> **Aim of the exercise**: Extract, exactly and without pictures, every line from the one that includes "- ☐ Identify" through the final line of the material below.

*****

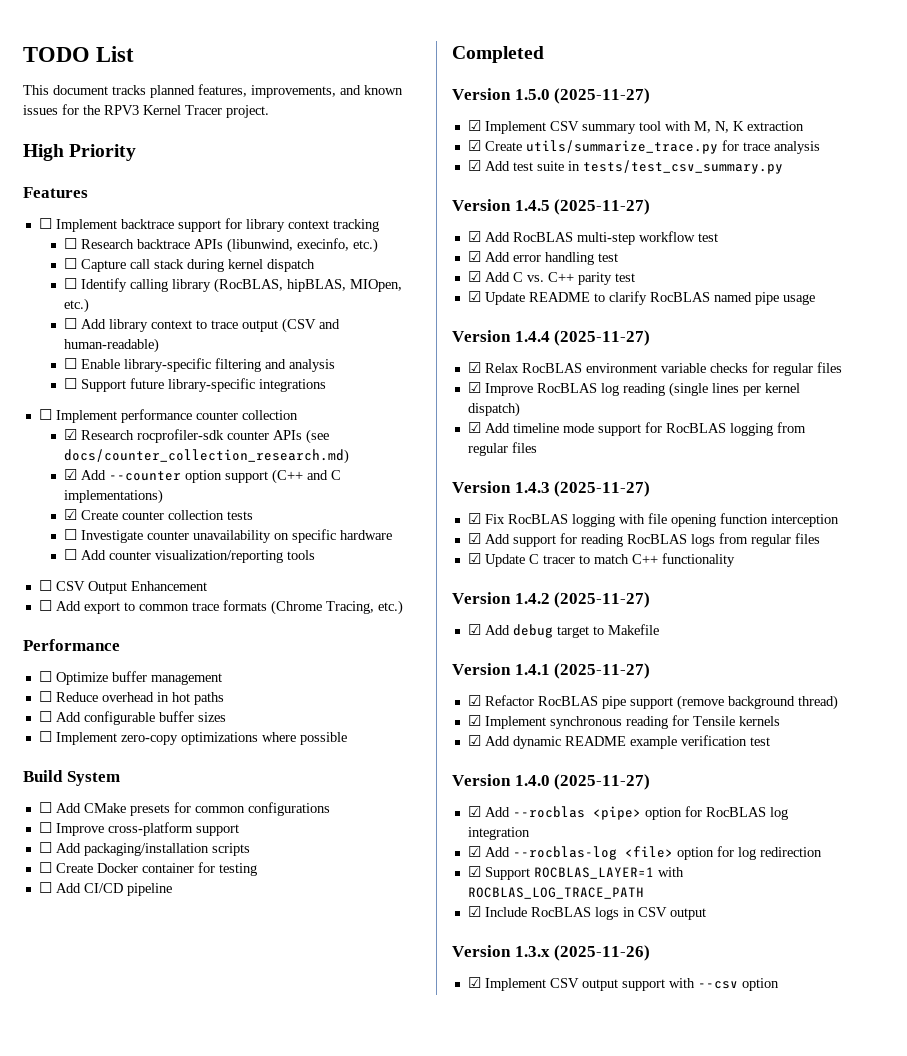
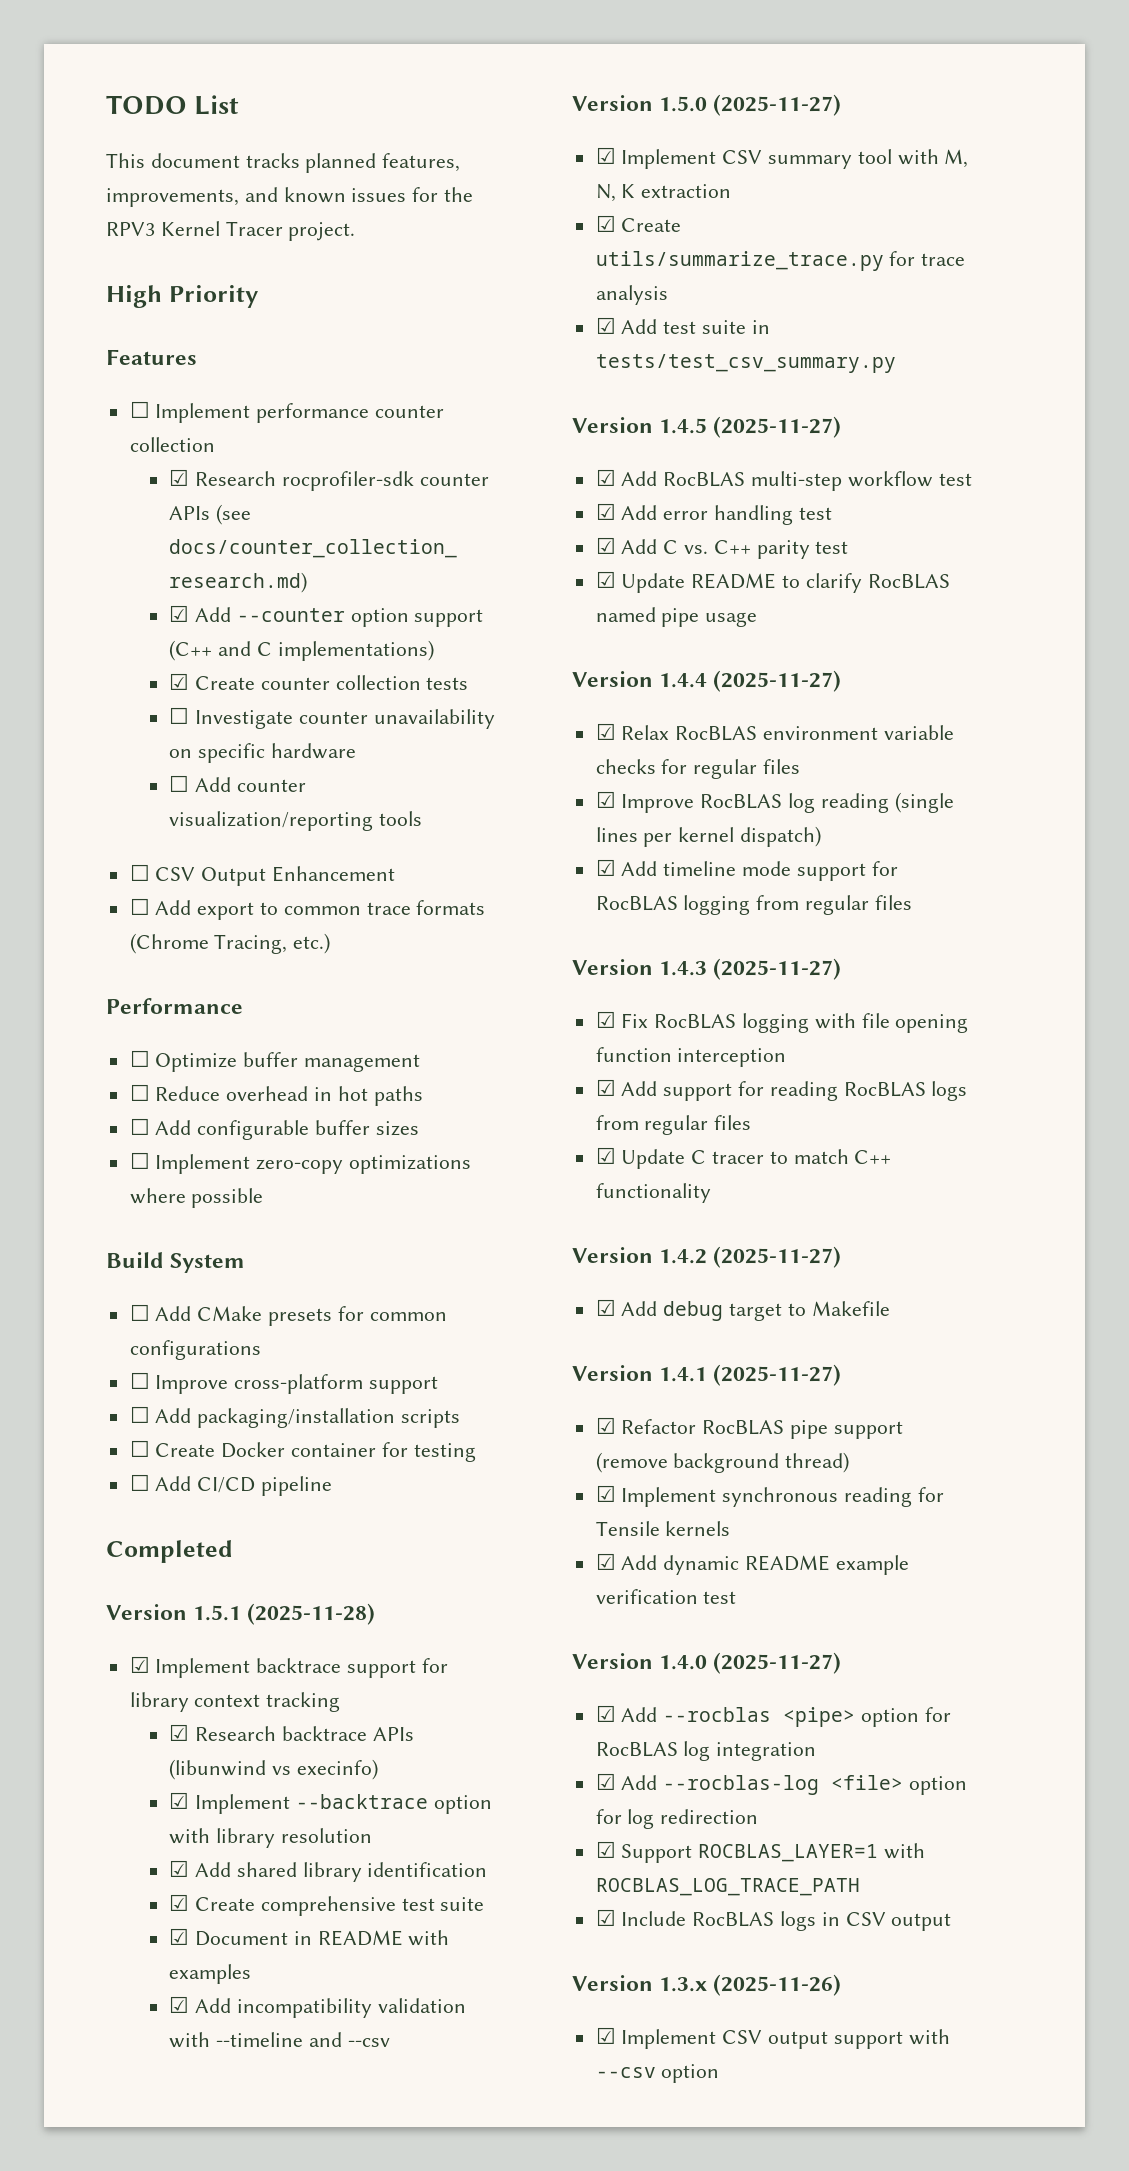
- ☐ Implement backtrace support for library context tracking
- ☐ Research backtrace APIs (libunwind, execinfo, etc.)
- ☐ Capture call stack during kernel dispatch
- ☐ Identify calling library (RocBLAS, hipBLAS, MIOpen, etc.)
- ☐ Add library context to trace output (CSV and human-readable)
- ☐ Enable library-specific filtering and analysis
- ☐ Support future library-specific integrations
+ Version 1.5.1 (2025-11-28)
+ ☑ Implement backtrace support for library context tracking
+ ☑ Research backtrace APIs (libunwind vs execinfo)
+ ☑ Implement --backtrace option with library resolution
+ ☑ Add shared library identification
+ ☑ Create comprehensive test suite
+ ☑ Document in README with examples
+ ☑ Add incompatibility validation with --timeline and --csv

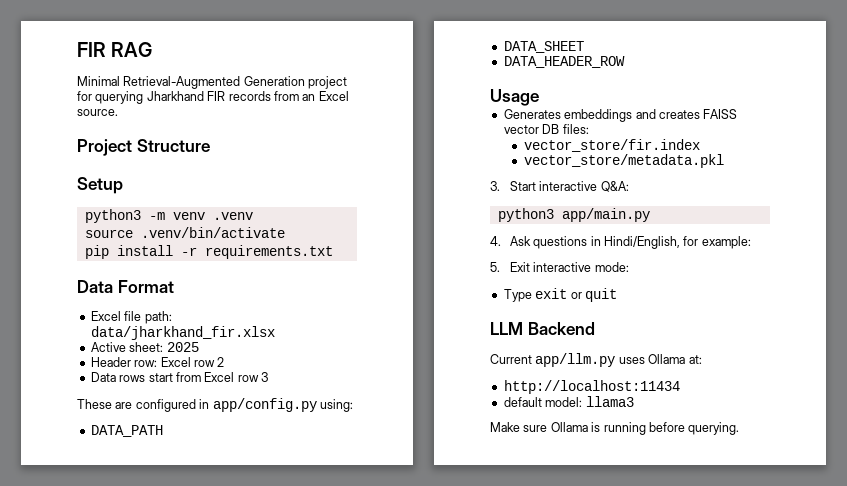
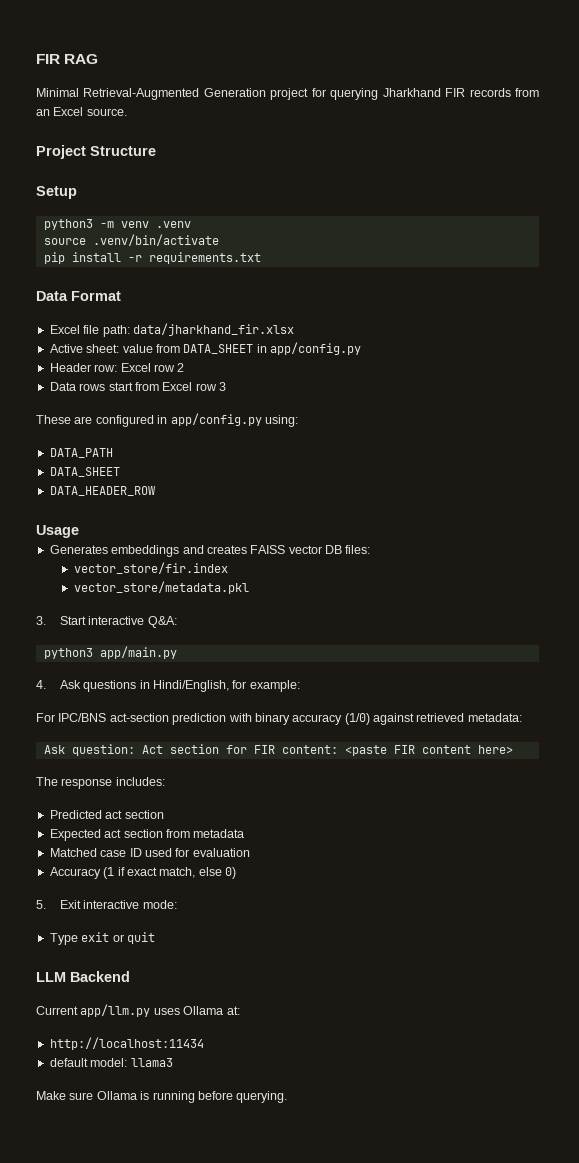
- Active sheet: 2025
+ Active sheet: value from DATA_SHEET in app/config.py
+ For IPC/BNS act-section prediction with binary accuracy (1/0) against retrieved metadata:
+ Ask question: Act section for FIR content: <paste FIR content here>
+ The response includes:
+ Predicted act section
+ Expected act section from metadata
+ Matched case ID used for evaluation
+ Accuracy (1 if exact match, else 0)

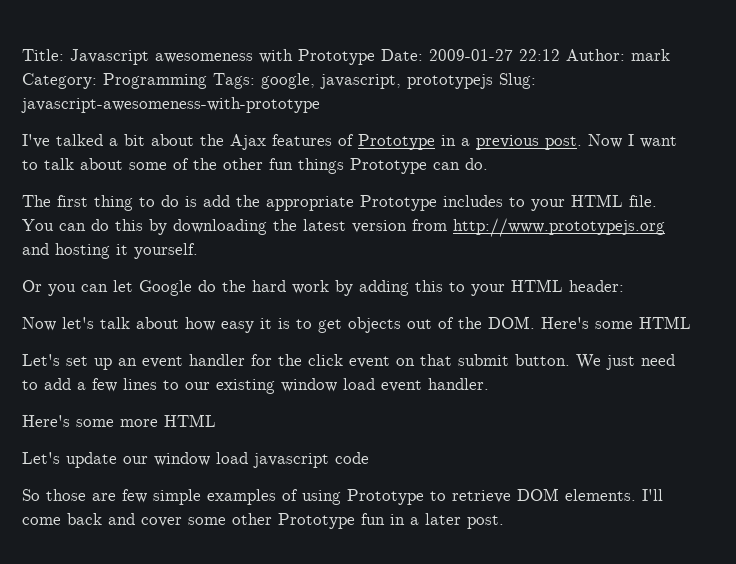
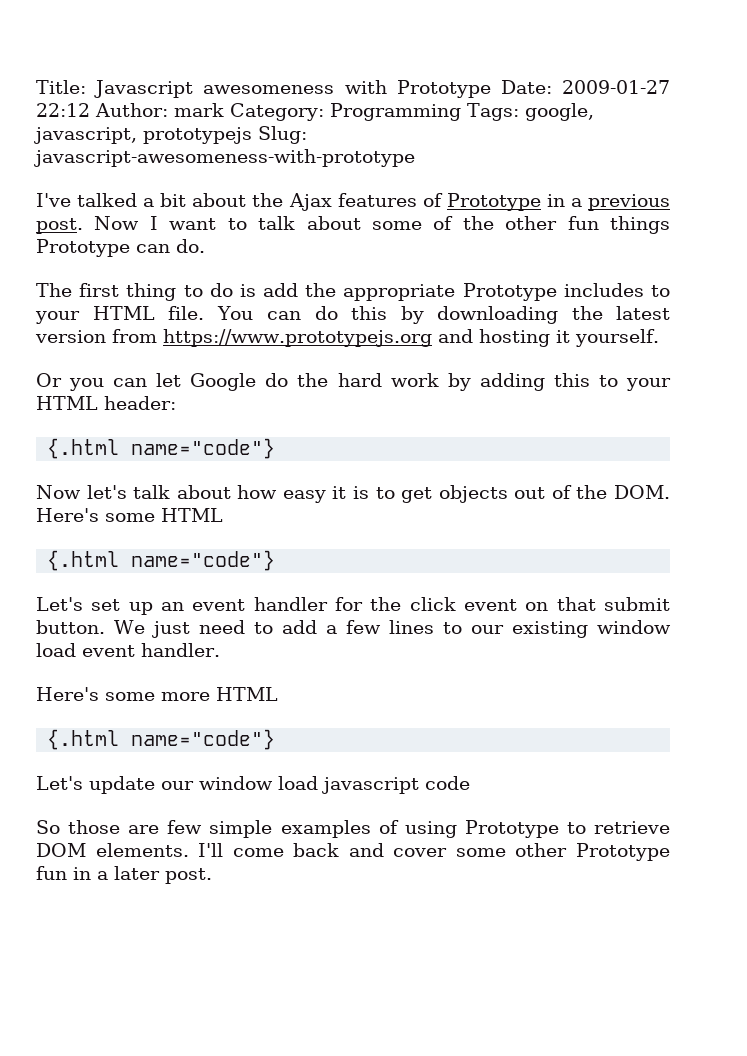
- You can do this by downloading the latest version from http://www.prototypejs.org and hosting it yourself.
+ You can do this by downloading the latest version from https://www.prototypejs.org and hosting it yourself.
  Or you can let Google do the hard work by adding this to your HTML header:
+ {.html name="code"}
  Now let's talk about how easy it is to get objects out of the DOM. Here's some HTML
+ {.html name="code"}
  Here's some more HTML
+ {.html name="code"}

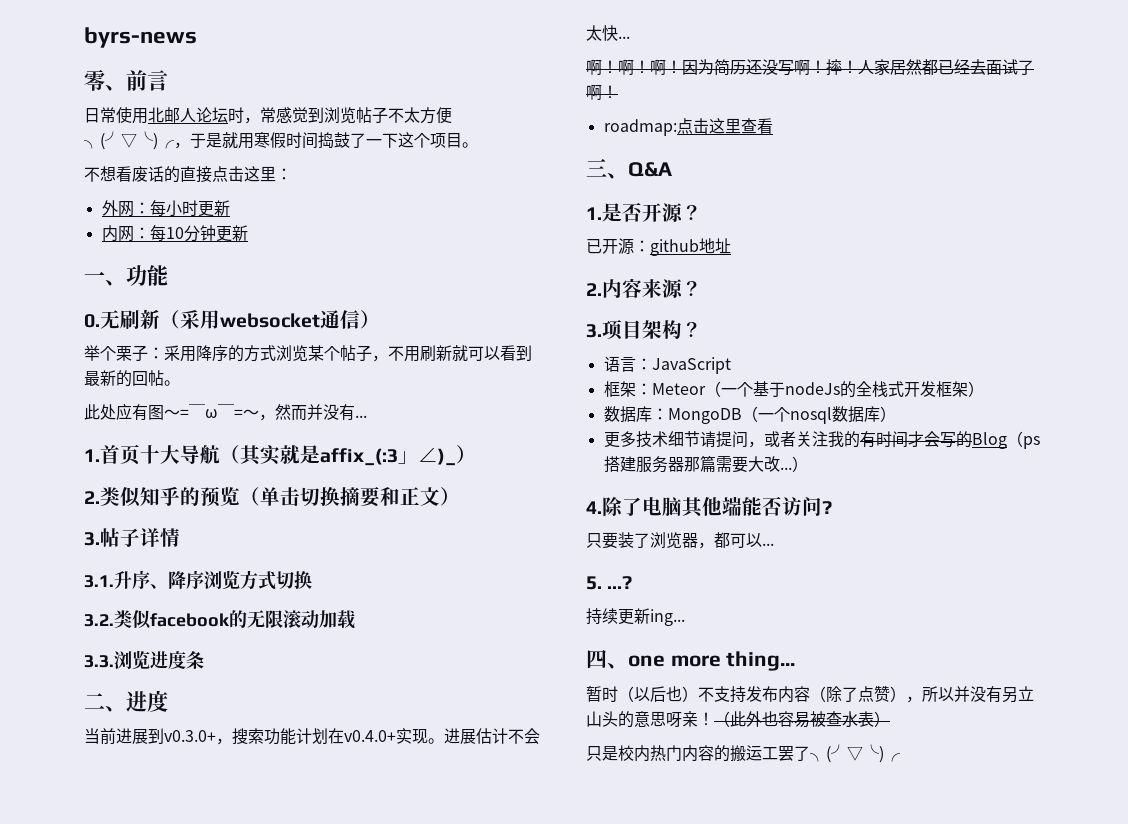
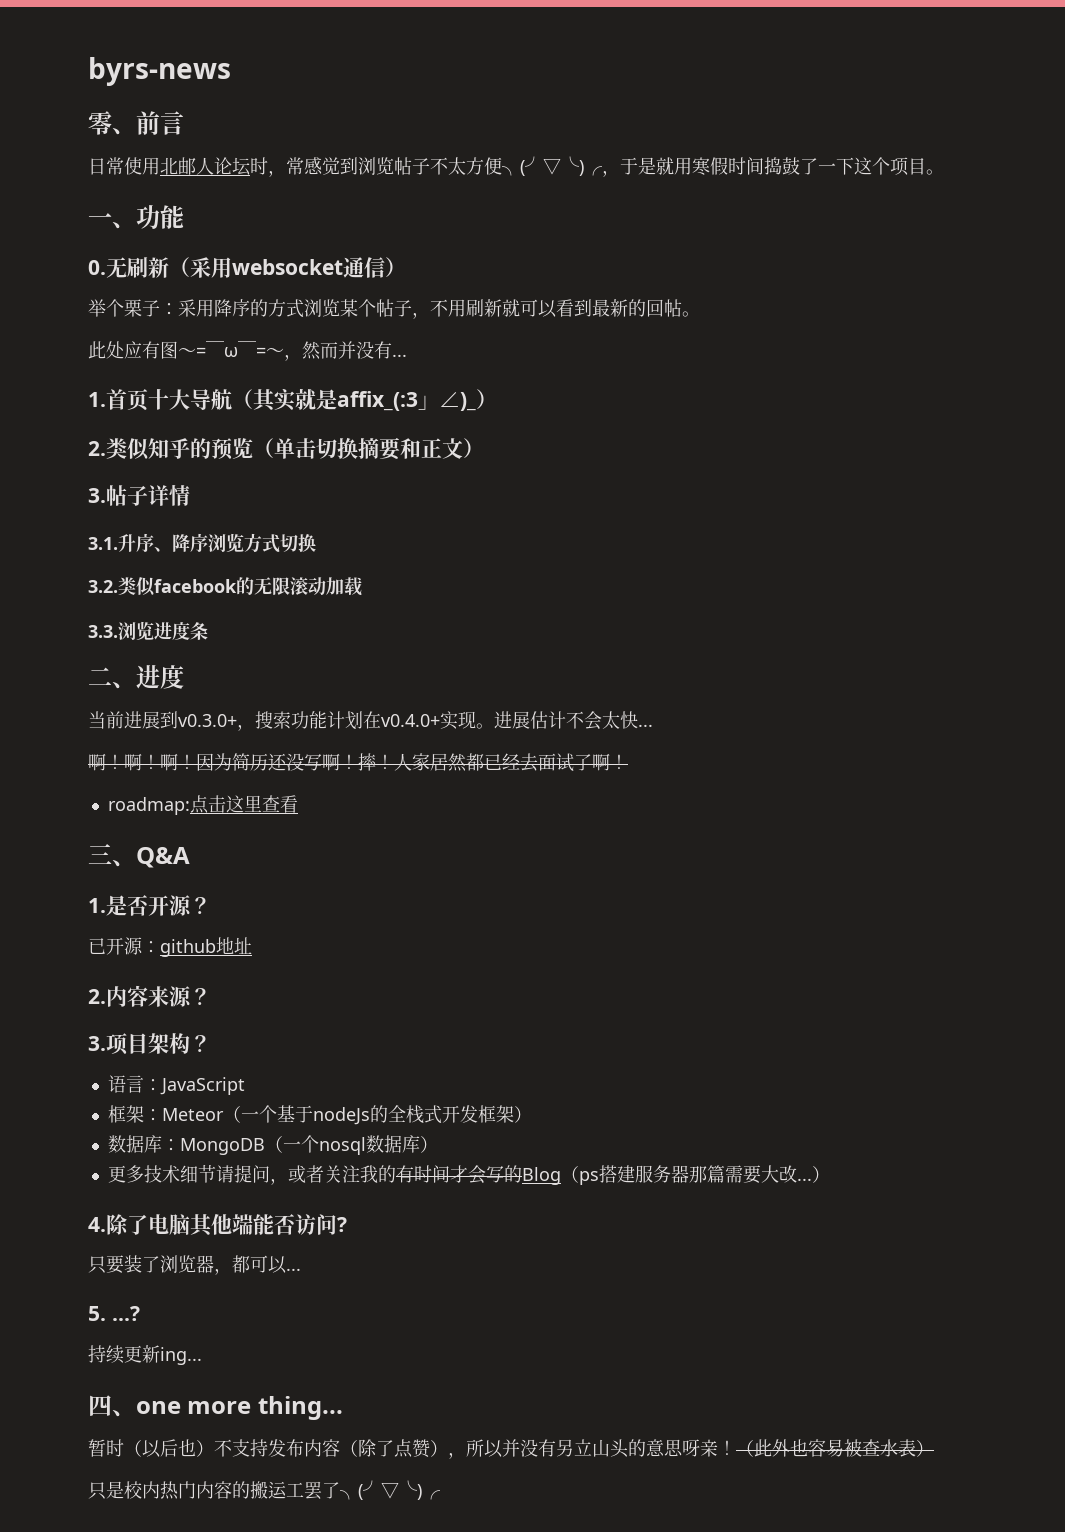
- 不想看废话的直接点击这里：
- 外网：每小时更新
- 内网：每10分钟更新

*****

> **Solved exercise**:
- ☐ Identify calling library (RocBLAS, hipBLAS, MIOpen, etc.)
- ☐ Add library context to trace output (CSV and human-readable)
- ☐ Enable library-specific filtering and analysis
- ☐ Support future library-specific integrations
+ Version 1.5.1 (2025-11-28)
+ ☑ Implement backtrace support for library context tracking
+ ☑ Research backtrace APIs (libunwind vs execinfo)
+ ☑ Implement --backtrace option with library resolution
+ ☑ Add shared library identification
+ ☑ Create comprehensive test suite
+ ☑ Document in README with examples
+ ☑ Add incompatibility validation with --timeline and --csv

- Active sheet: 2025
+ Active sheet: value from DATA_SHEET in app/config.py
+ For IPC/BNS act-section prediction with binary accuracy (1/0) against retrieved metadata:
+ Ask question: Act section for FIR content: <paste FIR content here>
+ The response includes:
+ Predicted act section
+ Expected act section from metadata
+ Matched case ID used for evaluation
+ Accuracy (1 if exact match, else 0)

- You can do this by downloading the latest version from http://www.prototypejs.org and hosting it yourself.
+ You can do this by downloading the latest version from https://www.prototypejs.org and hosting it yourself.
  Or you can let Google do the hard work by adding this to your HTML header:
+ {.html name="code"}
  Now let's talk about how easy it is to get objects out of the DOM. Here's some HTML
+ {.html name="code"}
  Here's some more HTML
+ {.html name="code"}

- 不想看废话的直接点击这里：
- 外网：每小时更新
- 内网：每10分钟更新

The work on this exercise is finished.